Nearly all countries in the world are parties to the 1994 United Nations Framework Convention on Climate Change (UNFCCC).[364] The goal of the UNFCCC is to prevent dangerous human interference with the climate system.[365] As stated in the convention, this requires that greenhouse gas concentrations are stabilized in the atmosphere at a level where ecosystems can adapt naturally to climate change, food production is not threatened, and economic development can be sustained.[366] The UNFCCC does not itself restrict emissions but rather provides a framework for protocols that do. Global emissions have risen since the UNFCCC was signed.[367] Its yearly conferences are the stage of global negotiations.[368]

The 1997 Kyoto Protocol extended the UNFCCC and included legally binding commitments for most developed countries to limit their emissions.[369] During the negotiations, the G77 (representing developing countries) pushed for a mandate requiring developed countries to "[take] the lead" in reducing their emissions,[370] since developed countries contributed most to the accumulation of greenhouse gases in the atmosphere. Per-capita emissions were also still relatively low in developing countries and developing countries would need to emit more to meet their development needs.[371]

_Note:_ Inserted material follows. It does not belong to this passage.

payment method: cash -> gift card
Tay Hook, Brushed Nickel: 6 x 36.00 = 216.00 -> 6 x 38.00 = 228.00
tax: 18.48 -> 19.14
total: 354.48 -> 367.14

The 2009 Copenhagen Accord has been widely portrayed as disappointing because of its low goals, and was rejected by poorer nations including the G77.[372] Associated parties aimed to limit the global temperature rise to below 2 °C.[373] The Accord set the goal of sending $100 billion per year to developing countries for mitigation and adaptation by 2020, and proposed the founding of the Green Climate Fund.[374] As of 2020, only 83.3 billion were delivered. Only in 2023 the target is expected to be achieved.[375]

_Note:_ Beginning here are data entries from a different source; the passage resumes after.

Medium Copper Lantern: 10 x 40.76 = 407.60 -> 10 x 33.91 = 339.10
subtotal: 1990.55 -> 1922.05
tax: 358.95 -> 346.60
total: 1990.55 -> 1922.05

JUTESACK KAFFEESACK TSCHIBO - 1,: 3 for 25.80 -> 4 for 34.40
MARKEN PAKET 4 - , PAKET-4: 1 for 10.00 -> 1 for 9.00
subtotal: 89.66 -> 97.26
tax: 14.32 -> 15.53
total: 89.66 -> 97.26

In 2015 all UN countries negotiated the Paris Agreement, which aims to keep global warming well below 2.0 °C and contains an aspirational goal of keeping warming under 1.5 °C.[376] The agreement replaced the Kyoto Protocol. Unlike Kyoto, no binding emission targets were set in the Paris Agreement. Instead, a set of procedures was made binding. Countries have to regularly set ever more ambitious goals and reevaluate these goals every five years.[377] The Paris Agreement restated that developing countries must be financially supported.[378] As of October 2021, 194 states and the European Union have signed the treaty and 191 states and the EU have ratified or acceded to the agreement.[379]

The 1987 Montreal Protocol, an international agreement to phase out production of ozone-depleting gases, has had benefits for climate change mitigation.[380] Several ozone-depleting gases like chlorofluorocarbons are powerful greenhouse gases, so banning their production and usage may have avoided a temperature rise of 0.5 °C–1.0 °C,[381] as well as additional warming by preventing damage to vegetation from ultraviolet radiation.[382] It is estimated that the agreement has been more effective at curbing greenhouse gas emissions than the Kyoto Protocol specifically designed to do so.[383] The most recent amendment to the Montreal Protocol, the 2016 Kigali Amendment, committed to reducing the emissions of hydrofluorocarbons, which served as a replacement for banned ozone-depleting gases and are also potent greenhouse gases.[384] Should countries comply with the amendment, a warming of 0.3 °C–0.5 °C is estimated to be avoided.[385]

National responses

Annual CO2 emissions by region. This measures fossil fuel and industry emissions. Land use change is not included.[386]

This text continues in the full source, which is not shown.